In Canada, the number of consumers of death has grown every year MAID has been legal. In 2021, 3.3 percent of deaths in Canada were medically assisted, a huge increase from 2.5 percent in 2020, and 2 percent in 2019. In Quebec alone, 4.7 percent of 2021 deaths were medically assisted. In the Netherlands, the country that previously held the most permissive laws pertaining to MAID, the percentage of medically assisted deaths over the same period was 4.5 percent, with numbers increasing every year. In the U.S. there is a similar trajectory. While physician-assisted death is only legal so far in ten states and Washington, DC, legalization is extremely popular: somewhere between 61 percent and 74 percent of American adults support legalization, depending on how the question is phrased, nearly double the amount of support it enjoyed in 1947. Even as treatment options improve for serious and terminal illnesses, requests to die are increasing year by year. One explanation for this may be reduced stigma: as MAID becomes normalized and socially accepted, those in chronic pain may feel that simply ending their suffering is more of a real option. But another possible explanation—one that seems plausible in light of the continuous exponential increase in applications—is that living with chronic or degenerative conditions is simply becoming less bearable. Regardless of one’s position on MAID laws, the possibility of this second explanation is deeply troubling.
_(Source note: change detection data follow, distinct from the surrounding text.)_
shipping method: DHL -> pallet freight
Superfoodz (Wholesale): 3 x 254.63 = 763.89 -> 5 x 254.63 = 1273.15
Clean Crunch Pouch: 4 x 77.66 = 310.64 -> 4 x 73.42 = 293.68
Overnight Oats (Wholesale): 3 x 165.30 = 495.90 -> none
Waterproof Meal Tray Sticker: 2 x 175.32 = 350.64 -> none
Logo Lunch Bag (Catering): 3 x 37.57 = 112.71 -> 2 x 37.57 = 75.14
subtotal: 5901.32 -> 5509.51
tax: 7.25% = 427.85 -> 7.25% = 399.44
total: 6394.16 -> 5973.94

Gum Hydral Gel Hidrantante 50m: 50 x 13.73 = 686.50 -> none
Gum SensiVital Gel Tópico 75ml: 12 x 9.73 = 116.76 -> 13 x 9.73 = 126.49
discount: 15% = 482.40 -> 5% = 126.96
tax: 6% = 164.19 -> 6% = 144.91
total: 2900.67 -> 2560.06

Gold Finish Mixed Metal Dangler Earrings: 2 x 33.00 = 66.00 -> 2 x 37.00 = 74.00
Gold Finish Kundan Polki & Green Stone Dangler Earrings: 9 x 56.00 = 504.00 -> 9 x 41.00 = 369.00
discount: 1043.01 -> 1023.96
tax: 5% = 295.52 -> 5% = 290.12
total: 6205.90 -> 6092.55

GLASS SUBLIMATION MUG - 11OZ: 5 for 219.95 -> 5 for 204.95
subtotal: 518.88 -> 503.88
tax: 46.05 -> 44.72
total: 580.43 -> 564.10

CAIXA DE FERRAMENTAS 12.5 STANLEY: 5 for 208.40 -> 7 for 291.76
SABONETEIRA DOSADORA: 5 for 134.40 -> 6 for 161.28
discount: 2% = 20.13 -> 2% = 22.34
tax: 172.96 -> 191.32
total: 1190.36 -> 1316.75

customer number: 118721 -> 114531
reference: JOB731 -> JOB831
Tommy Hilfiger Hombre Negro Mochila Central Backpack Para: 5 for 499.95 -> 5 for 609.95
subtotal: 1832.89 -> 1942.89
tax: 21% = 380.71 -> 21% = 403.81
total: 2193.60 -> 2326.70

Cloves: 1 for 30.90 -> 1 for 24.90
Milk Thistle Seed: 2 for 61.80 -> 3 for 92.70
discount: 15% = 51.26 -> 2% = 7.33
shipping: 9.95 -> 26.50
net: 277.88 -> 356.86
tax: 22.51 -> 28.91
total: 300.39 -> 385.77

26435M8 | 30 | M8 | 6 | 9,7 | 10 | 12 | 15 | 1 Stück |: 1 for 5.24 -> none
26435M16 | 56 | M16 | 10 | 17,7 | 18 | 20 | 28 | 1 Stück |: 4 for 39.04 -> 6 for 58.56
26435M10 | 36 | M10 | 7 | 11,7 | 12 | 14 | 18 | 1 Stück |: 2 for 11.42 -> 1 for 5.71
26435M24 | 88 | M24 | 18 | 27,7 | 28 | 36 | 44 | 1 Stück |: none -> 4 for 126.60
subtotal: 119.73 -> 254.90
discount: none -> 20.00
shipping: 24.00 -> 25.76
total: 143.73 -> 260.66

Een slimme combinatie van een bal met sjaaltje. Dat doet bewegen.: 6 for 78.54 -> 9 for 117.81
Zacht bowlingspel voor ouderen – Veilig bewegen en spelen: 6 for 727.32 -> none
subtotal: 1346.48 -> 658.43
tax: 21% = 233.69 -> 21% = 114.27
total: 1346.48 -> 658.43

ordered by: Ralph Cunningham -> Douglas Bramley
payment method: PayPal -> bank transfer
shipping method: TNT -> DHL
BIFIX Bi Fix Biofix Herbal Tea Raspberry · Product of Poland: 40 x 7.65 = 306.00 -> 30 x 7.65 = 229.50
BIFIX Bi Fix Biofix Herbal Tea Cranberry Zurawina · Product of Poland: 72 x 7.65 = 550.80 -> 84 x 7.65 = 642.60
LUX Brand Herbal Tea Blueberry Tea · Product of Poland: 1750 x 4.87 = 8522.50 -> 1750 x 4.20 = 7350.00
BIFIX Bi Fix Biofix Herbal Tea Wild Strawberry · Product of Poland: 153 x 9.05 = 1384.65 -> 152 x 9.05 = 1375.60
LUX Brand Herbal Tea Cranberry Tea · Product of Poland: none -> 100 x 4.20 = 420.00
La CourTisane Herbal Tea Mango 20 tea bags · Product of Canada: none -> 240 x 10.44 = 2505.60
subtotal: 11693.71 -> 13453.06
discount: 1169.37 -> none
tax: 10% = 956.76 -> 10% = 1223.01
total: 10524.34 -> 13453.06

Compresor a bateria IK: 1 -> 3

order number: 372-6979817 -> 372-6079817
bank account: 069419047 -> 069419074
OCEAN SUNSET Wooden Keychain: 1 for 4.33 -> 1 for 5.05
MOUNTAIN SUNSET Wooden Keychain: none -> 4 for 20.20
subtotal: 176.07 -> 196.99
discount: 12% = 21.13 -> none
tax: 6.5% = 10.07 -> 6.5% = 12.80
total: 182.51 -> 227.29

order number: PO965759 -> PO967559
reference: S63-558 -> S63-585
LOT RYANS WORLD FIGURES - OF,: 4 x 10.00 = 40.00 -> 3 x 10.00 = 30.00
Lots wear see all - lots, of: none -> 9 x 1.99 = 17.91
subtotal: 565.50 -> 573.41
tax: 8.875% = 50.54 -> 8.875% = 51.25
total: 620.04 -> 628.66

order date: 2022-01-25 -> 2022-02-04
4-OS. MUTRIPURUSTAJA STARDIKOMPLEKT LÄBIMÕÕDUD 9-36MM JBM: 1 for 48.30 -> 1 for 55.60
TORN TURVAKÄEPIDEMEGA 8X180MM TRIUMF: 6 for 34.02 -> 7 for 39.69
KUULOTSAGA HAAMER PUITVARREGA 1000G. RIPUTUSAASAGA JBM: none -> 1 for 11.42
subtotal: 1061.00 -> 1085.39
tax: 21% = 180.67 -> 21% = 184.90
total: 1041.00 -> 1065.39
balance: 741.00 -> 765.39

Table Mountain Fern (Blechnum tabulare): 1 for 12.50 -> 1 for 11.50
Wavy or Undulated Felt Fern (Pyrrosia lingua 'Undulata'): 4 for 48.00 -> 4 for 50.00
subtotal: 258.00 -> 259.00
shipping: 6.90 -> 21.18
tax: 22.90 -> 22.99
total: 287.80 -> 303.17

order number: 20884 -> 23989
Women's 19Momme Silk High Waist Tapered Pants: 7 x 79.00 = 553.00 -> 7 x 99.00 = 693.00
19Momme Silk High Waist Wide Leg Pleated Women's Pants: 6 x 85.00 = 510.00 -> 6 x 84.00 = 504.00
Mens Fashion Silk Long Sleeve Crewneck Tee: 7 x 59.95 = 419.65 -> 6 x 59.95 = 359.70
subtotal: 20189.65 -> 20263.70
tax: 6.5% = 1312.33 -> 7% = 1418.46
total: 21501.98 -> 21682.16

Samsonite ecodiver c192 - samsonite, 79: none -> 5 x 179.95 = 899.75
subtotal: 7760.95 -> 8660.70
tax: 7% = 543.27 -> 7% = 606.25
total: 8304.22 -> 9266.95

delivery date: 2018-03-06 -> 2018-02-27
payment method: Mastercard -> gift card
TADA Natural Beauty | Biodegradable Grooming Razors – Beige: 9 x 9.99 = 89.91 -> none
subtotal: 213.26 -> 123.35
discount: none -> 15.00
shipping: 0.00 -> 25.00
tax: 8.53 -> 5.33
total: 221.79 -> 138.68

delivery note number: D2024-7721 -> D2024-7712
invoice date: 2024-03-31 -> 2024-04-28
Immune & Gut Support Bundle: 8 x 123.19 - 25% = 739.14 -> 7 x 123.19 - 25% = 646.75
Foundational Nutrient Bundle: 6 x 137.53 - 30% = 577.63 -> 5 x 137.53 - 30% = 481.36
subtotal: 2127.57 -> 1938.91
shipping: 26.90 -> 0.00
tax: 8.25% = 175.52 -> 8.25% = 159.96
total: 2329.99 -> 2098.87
At the same time, those who oppose MAID also often fail to look truly irremediable suffering in the eye. Much anti-MAID argumentation focuses on the ways that such laws may unequally coerce the vulnerable, arguing that those “driven by poverty and a lack of access to adequate health care, housing, and social services, have turned to the country’s euthanasia system.” The worry is that the poor and marginalized may be more willing to accept a quick death rather than burdening their caretakers or suffering an absence of basic needs. Such considerations recently resulted in a pause to the new mental illness amendment to the Canadian MAID law—and for good reason. A law that pressures the needy into ending their own lives rather than demanding their needs be met is not a law fit for implementation. But these discussions avoid rather than address the central question: Why do you want me to be in pain?
It is easy to dispute the ethics of legalizing physician-assisted death when the need could be addressed simply by increasing access to housing or pain medications or other forms of palliative care. It is a far less simple matter when one considers cases that involve a slow but unstoppable descent into deeper and deeper levels of physical and mental anguish, cases where one will surely thrash endlessly in agony, intubated and immobile, often alone, within the sterile confines of a hospital bed. The implication for many who oppose MAID is that a sufficient supply of resources should all but eliminate the public desire for MAID. Yet this position is difficult to hold in the face of data. Of all Canadians who died by MAID last year, over 80 percent of them received government-funded palliative care, and nearly 90 percent of those who did not receive such care had access to it.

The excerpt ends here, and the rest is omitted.